Mollusc shells consist almost entirely of calcium carbonate, the same compound that makes up chalk. Whereas chalk is brittle enough to be broken by a nervous teacher at a blackboard, however, shells are tough enough to protect creatures from the grip of a hungry lobster or other dangers. Mother-of-pearl may look pretty, but the laminated organic–mineral structure responsible for its optical properties is perfect for diffusing cracks. Indeed, molluscs – a diverse class of organisms with tens of thousands of individual species – have survived for over half-a-billion years.

Now, thanks to synchrotrons, researchers are beginning to understand how nature engineers its biomineral armour. “We hope that our model systems, which are simpler than those in nature, will allow us to extract guiding principles that help us to understand biology,” says ESRF user Anna Schenk of the University of Leeds in the UK. “But we also want to use those principles to help us to design materials and minerals that are technically more relevant – it’s fascinating to find out the processes that govern these beautiful structures that are so hard to replicate in the laboratory.”

 

iThe microscopic structure of Herdmania momus veteritic spicules

The microscopic structure of Herdmania momus veteritic spicules, a rare and metastable polymorph of calcium carbonate found in marine filter-feeders commonly called sea squirts. Nanotomography at the ESRF’s ID22 beamline is allowing researchers to understand the function of the intricate 3D structures. Credit: B Pokroy.

Biomimetics

The secret to biomineralisation lies in how a tiny amount of organic material, such as a protein, gets incorporated into the crystal structure of a mineral rather than simply acting as glue between crystallites. Experiments carried out at the ESRF during the past five years show that proteins are incorporated into calcium carbonate at the atomic level. Precisely how this happens, giving shells their impressive mechanical properties, is not fully understood. “Another open question is how proteins recognise the crystallographic surfaces of minerals in the first place,” explains Pokroy. “A protein is a large molecular soft-matter object that somehow can bind to calcium carbonate or a silicon structure – and moreover, it can bind to a specific crystallographic facet.”

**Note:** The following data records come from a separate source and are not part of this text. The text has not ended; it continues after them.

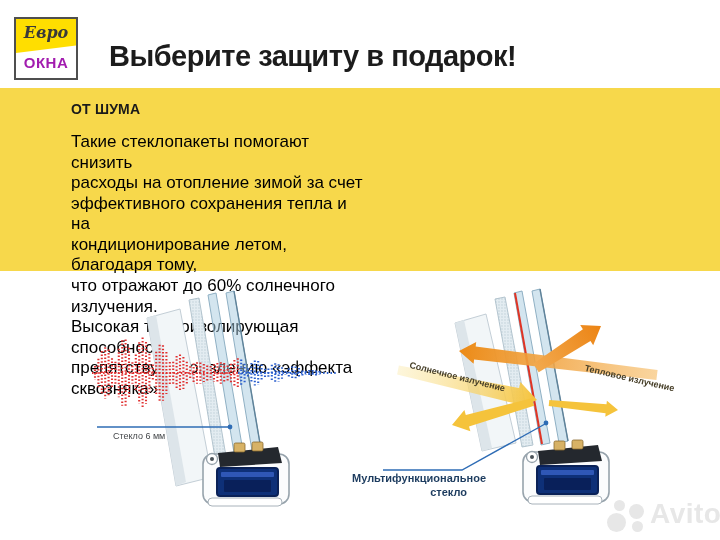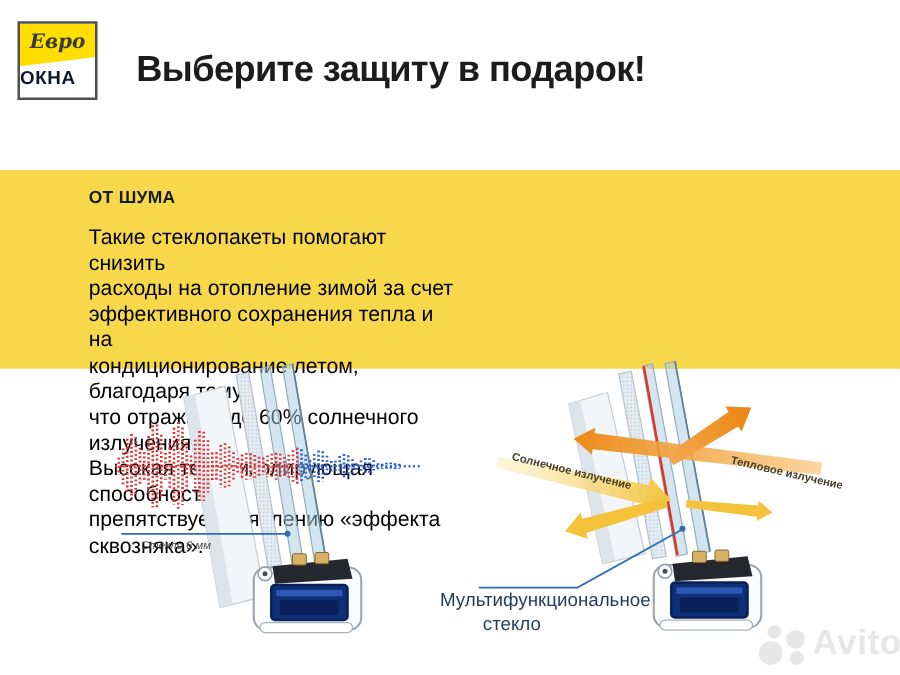--- a/index.html
+++ b/index.html
@@ -14,7 +14,7 @@
             display:flex;align-items:flex-start;justify-content:center;}
   .logo-top span{font-family:"DejaVu Serif", serif;font-style:italic;font-weight:700;
                  font-size:16px;color:#3a3a3a;margin-top:4px;}
-  .logo-bottom{font-weight:700;font-size:15px;color:#0f172a;margin-top:1px;letter-spacing:0.5px;}
+  .logo-bottom{text-align:center;font-weight:700;font-size:15px;color:#a21caf;margin-top:1px;letter-spacing:0.5px;}
   .title{position:absolute;left:97px;top:44px;transform:translateY(-50%);margin:12px;
          font-size:29px;font-weight:700;color:#1c1c1c;letter-spacing:-0.5px;white-space:nowrap;}
 

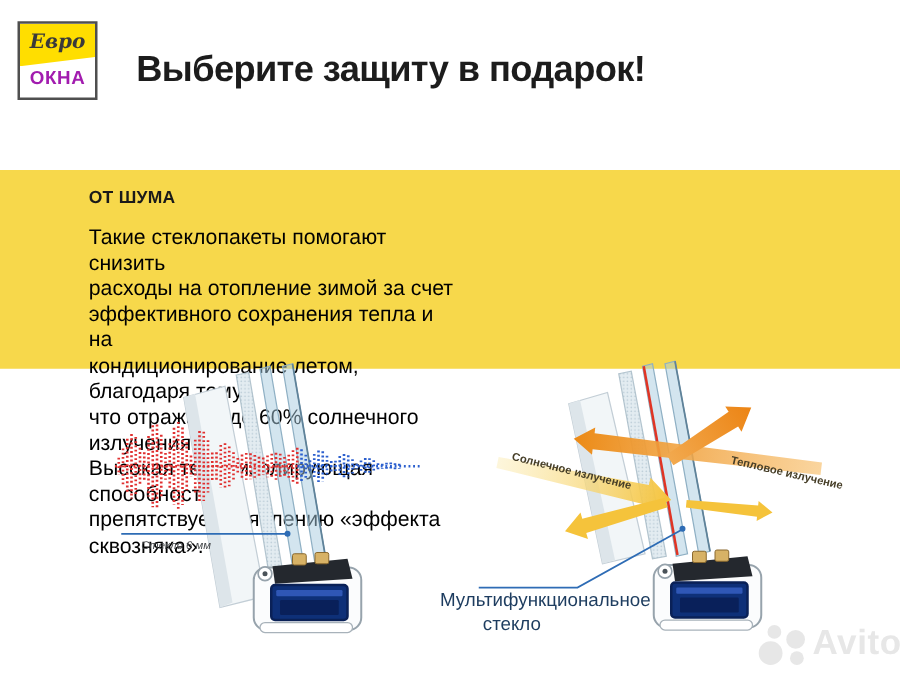--- a/index.html
+++ b/index.html
@@ -19,8 +19,8 @@
          font-size:29px;font-weight:700;color:#1c1c1c;letter-spacing:-0.5px;white-space:nowrap;}
 
   
-  .panel{position:absolute;left:0;top:88px;width:720px;height:159px;box-sizing:border-box;
-         display:flex;padding:13px 0 0 71px;gap:20px;margin-top:48px;}
+  .panel{position:absolute;left:0;top:88px;width:720px;height:183px;box-sizing:border-box;
+         display:flex;padding:13px 0 0 71px;gap:20px;}
   .col{width:292px;}
   .col h2{margin:0 0 15px;font-size:14px;font-weight:700;color:#1a1a1a;letter-spacing:0.2px;}
   .col p{margin:0;font-size:17px;line-height:1.21;color:#000000;white-space:pre-line;}

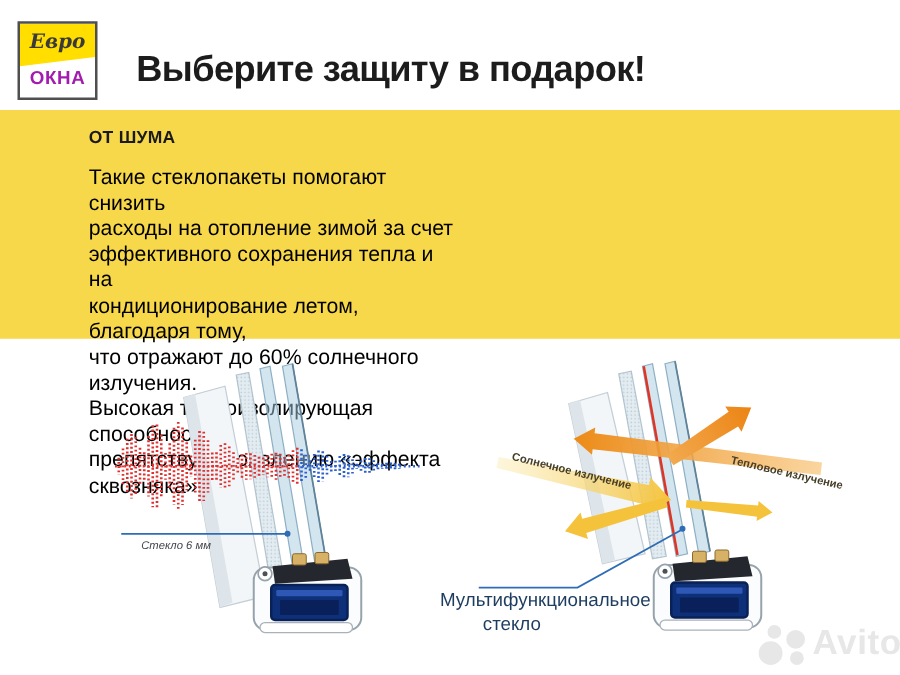--- a/index.html
+++ b/index.html
@@ -29,7 +29,7 @@
   .diagrams{position:absolute;left:0;top:271px;width:720px;height:269px;}
   .diagrams svg{position:absolute;left:0;top:0;}
   .lbl{position:absolute;font-size:9px;color:#3a3a3a;}
-  .lbl-steklo{left:113px;top:160px;color:#44474a;font-style:italic;}
+  .lbl-steklo{left:113px;top:160px;color:#44474a;}
   .lbl-solar{left:411px;top:89px;font-weight:700;color:#463e27;transform:rotate(14deg);transform-origin:0 0;white-space:nowrap;font-size:9px;}
   .lbl-heat{left:586px;top:92px;font-weight:700;color:#463e27;transform:rotate(13deg);transform-origin:0 0;white-space:nowrap;font-size:9px;}
   .lbl-multi{left:352px;top:201px;width:115px;text-align:center;color:#1d3c5f;font-weight:400;

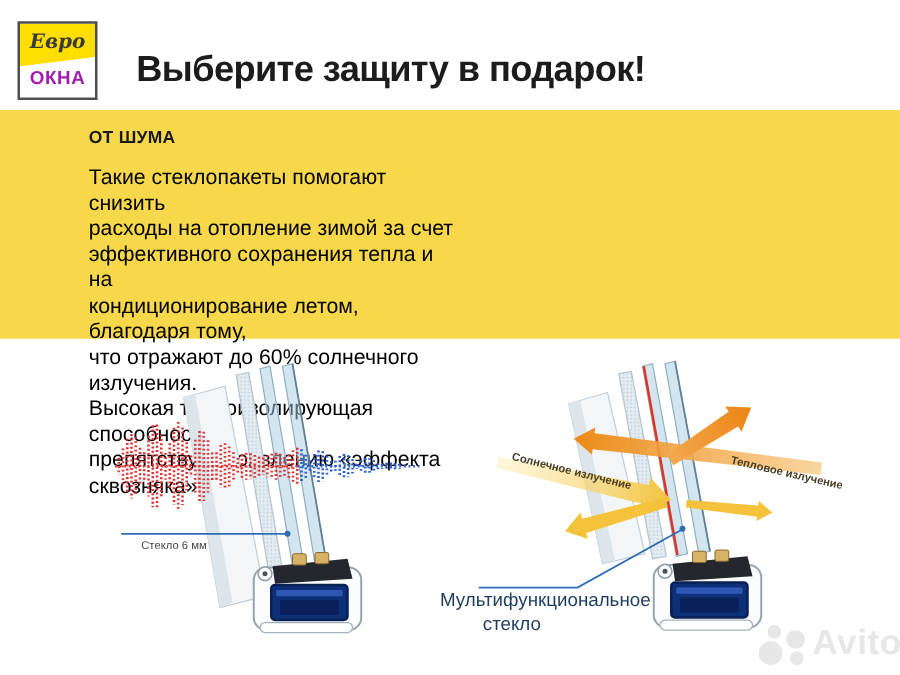--- a/index.html
+++ b/index.html
@@ -32,8 +32,8 @@
   .lbl-steklo{left:113px;top:160px;color:#44474a;}
   .lbl-solar{left:411px;top:89px;font-weight:700;color:#463e27;transform:rotate(14deg);transform-origin:0 0;white-space:nowrap;font-size:9px;}
   .lbl-heat{left:586px;top:92px;font-weight:700;color:#463e27;transform:rotate(13deg);transform-origin:0 0;white-space:nowrap;font-size:9px;}
-  .lbl-multi{left:352px;top:201px;width:115px;text-align:center;color:#1d3c5f;font-weight:400;
-             white-space:pre-line;line-height:1.25;font-size:15px;}
+  .lbl-multi{left:352px;top:201px;width:115px;text-align:right;color:#1d3c5f;font-weight:700;
+             white-space:pre-line;line-height:1.25;font-size:11px;}
 
   
   .watermark{position:absolute;left:606px;top:227px;display:flex;color:#e7e7e7;}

Experiments at the ESRF’s ID31 beamline have gone some way to answer these fundamental questions, while ID22 has enabled non-destructive, high-resolution imaging of biogenic crystals and structures in 3D. Pokroy and co-workers, who include Emil Zolotoyabko of the Technion and Andy Fitch of the ESRF, have shown for instance that polymers introduce different lattice strains and thus distortions into the mineral crystal. In addition to providing geologists with a technique to differentiate between biological and geological material, such results could help identify what needs to be tuned in technological materials to achieve desired properties.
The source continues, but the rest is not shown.